Traditional breakfast or brunch dishes such as Western omelets, bacon, quiche and whole wheat muffins don't work very well when you're following a gluten-free vegetarian or vegan diet.
But luckily, the fact that your diet doesn't follow a conventional pattern allows you to discover some really delicious -- and innovative -- breakfast and brunch recipes.
In the list below, I've combined the sweet (vegetarian cheesecake and crêpes) with the savory (omelets, tofu scramble and avocado salad). You can mix and match the recipes to create a world-class brunch for your friends, or you can pick and choose among them, depending on your mood on any particular day.
Here are 10 of my favorite gluten-free vegetarian and vegan breakfast and brunch recipes:
- Crêpes with Raspberry Sauce. These festive crêpes, from About.com's expert on gluten-free cooking, aren't vegan (although you can substitute other ingredients for the milk and butter, there's no real way around the eggs), but they are vegetarian. They'd be perfect as the centerpiece of a holiday brunch.
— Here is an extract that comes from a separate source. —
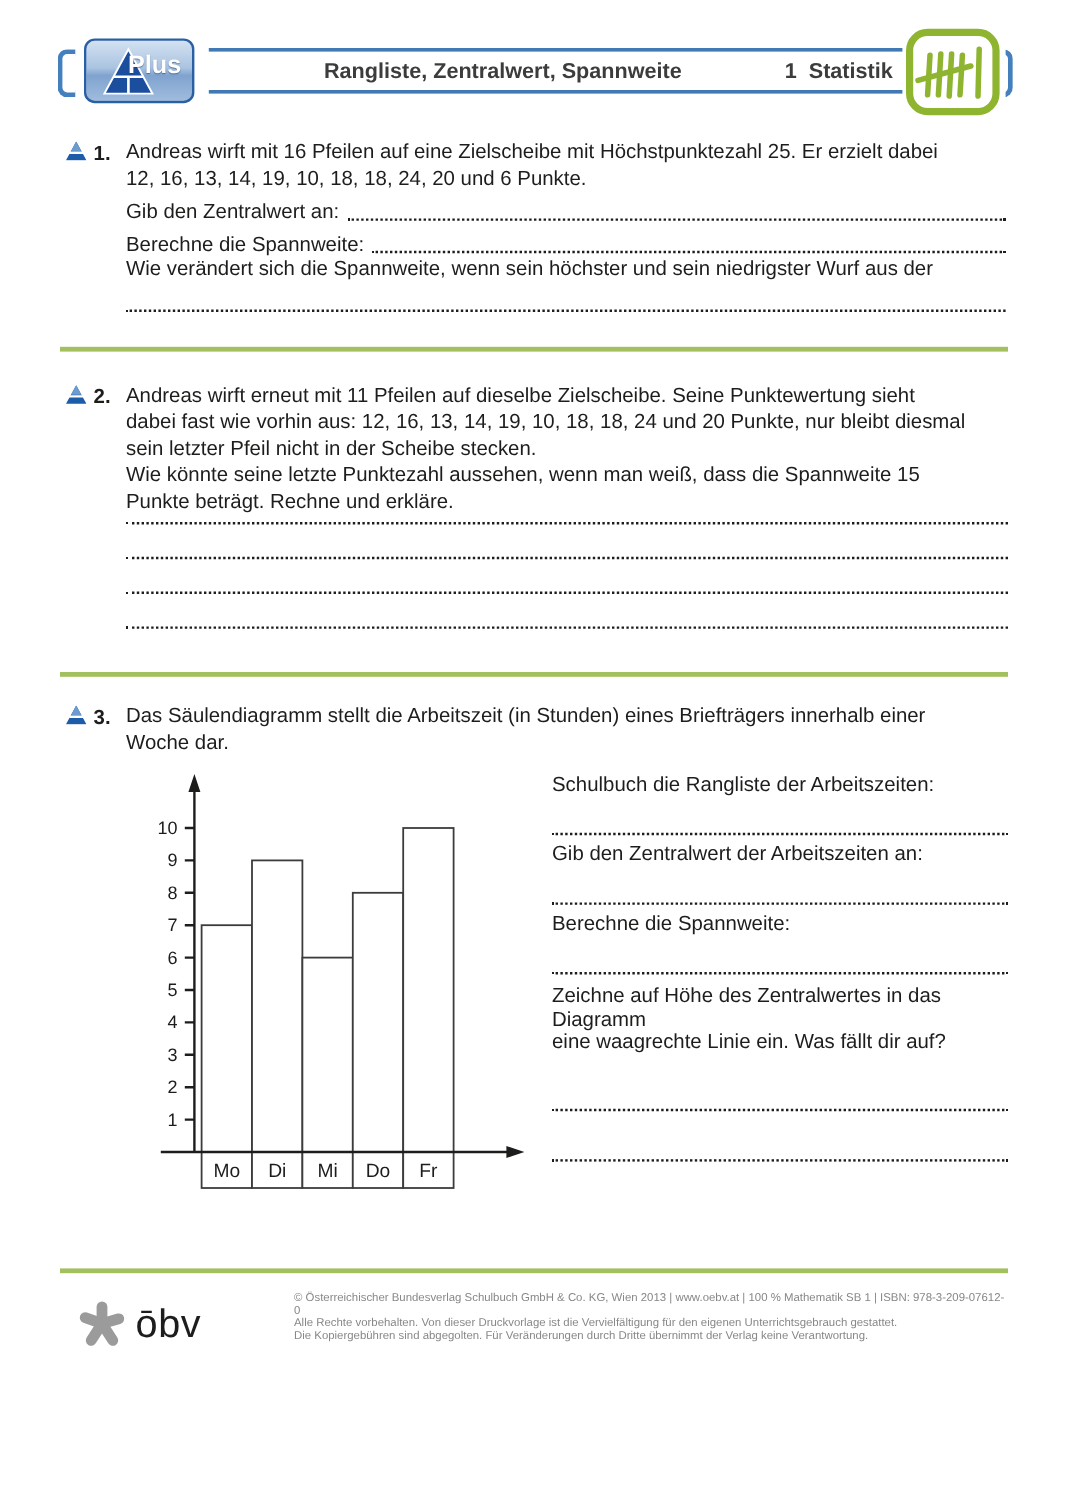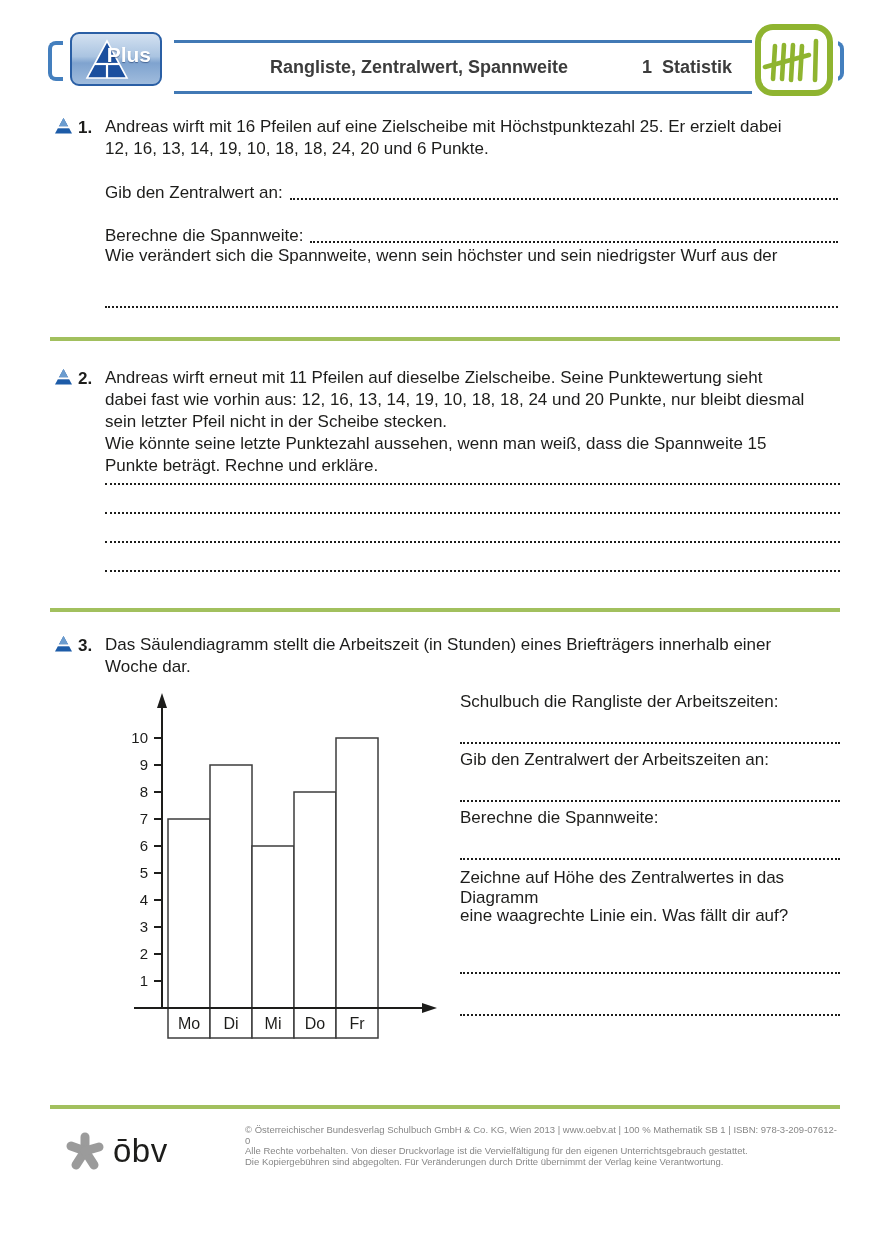"Rangliste, Zentralwert, Spannweite" .band { height: 54px -> 38px; right: 22px -> 10px }
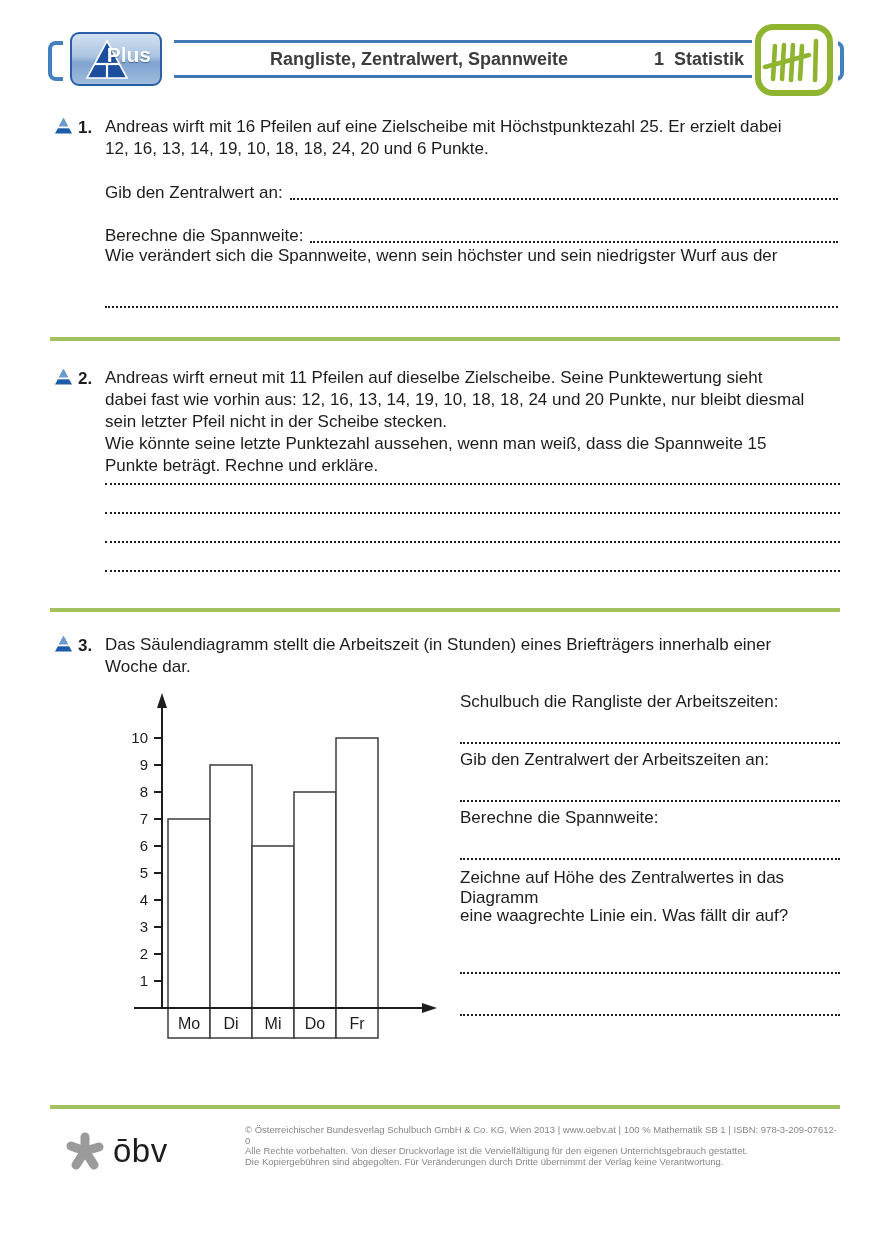"Gib den Zentralwert an:" .ansrow { margin-top: 21px -> 5px }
- Asparagus Omelet. Asparagus is my favorite vegetable, and when it's in season I buy enough to fill my refrigerator. This omelet combines asparagus with Gruyère cheese (another favorite of mine) for a rich, low-carb breakfast dish.
- Buckwheat and Honey English Muffins. This recipe, another from About.com's expert on gluten-free cooking, qualifies as both gluten-free and vegan. The English muffins are also soy- and nut-free -- perfect for those with multiple food sensitivities. They're also yummy with jam on top.
- Avocado and Pomegranate Salad with Cumin-Lime Vinaigrette. It's hard to go wrong with this salad as part of your brunch -- the sweet-tartness of the pomegranate seeds blends almost perfectly with the smooth avocado and the fragrant cumin. Just make sure to use a safe brand of cumin -- my Gluten-Free Spices article can help you pick one.
- Fruited Breakfast Quinoa with Honey. Protein-rich, gluten-free quinoa can help you get needed protein when you're eating gluten-free and vegetarian (read more about that here: Getting Enough Protein on a Gluten-Free Vegetarian or Vegan Diet). Just make sure to use a gluten-free soy milk if you want to keep this recipe vegan.
- Curried Tofu Scramble with Spinach. This recipe, from About.com's expert on vegetarian food, echoes the flavors of India with its rich spices. As above, just make sure to choose safe spices and a gluten-free brand of tofu (here's my Gluten-Free Tofu List).
- Vegan Broccoli Quiche. It wouldn't be brunch without quiche, right? If you agree, then this tofu-based quiche should be a hit regardless of whether you're a gluten-free vegan or vegetarian. Just make sure to use a gluten-free pie crust (I explain where to find them here: Gluten-Free Pie Crusts Galore!)
- Greek Omelet with Artichokes. This substantial omelet -- it comes out shaped more like a wedge than a saucer -- makes abundant use of Greek artichokes, which are in season in the spring but can be purchased frozen year-round.
- Vanilla-Flax French Toast. Here, you take French Meadow's certified gluten-free Multigrain Bread and add eggs, milk, flax and vanilla (I like Singing Dog's Alcohol-Free Pure Vanilla) to make French toast that would be equally at home in a family weekend breakfast or a luxurious holiday brunch.
- New York Cheesecake. The last time I hosted a brunch, I made this cheesecake as part of the meal, and I'd make it again in a heartbeat. It's vegetarian but (obviously) not vegan. For suggestions on finding or making gluten-free graham crackers (needed for the crust), turn to my Gluten-Free S'mores article.
Hosting the Perfect Gluten-Free Vegetarian or Vegan Brunch
So how should you pull all this together when you're having some friends over for brunch?
I think people tend to plan too many dishes when they're holding a brunch -- I know I've done that. Therefore, I'm inclined to cut back on the variety and to focus on a few important things: a couple of exquisite recipes, plus good gluten-free coffee (which rules out most flavored coffees, by the way).
To me, this means serving one grain-heavy dish (muffins, crêpes, French toast or English muffins), one protein-rich dish (omelet, quiche or tofu scramble), plus either a salad or a dessert (cheesecake). If you throw in a bowl of fresh melon or berries (whatever looks the best in the store the day before), your guests should have plenty to eat ... and hopefully will rave about your brunch for days to come.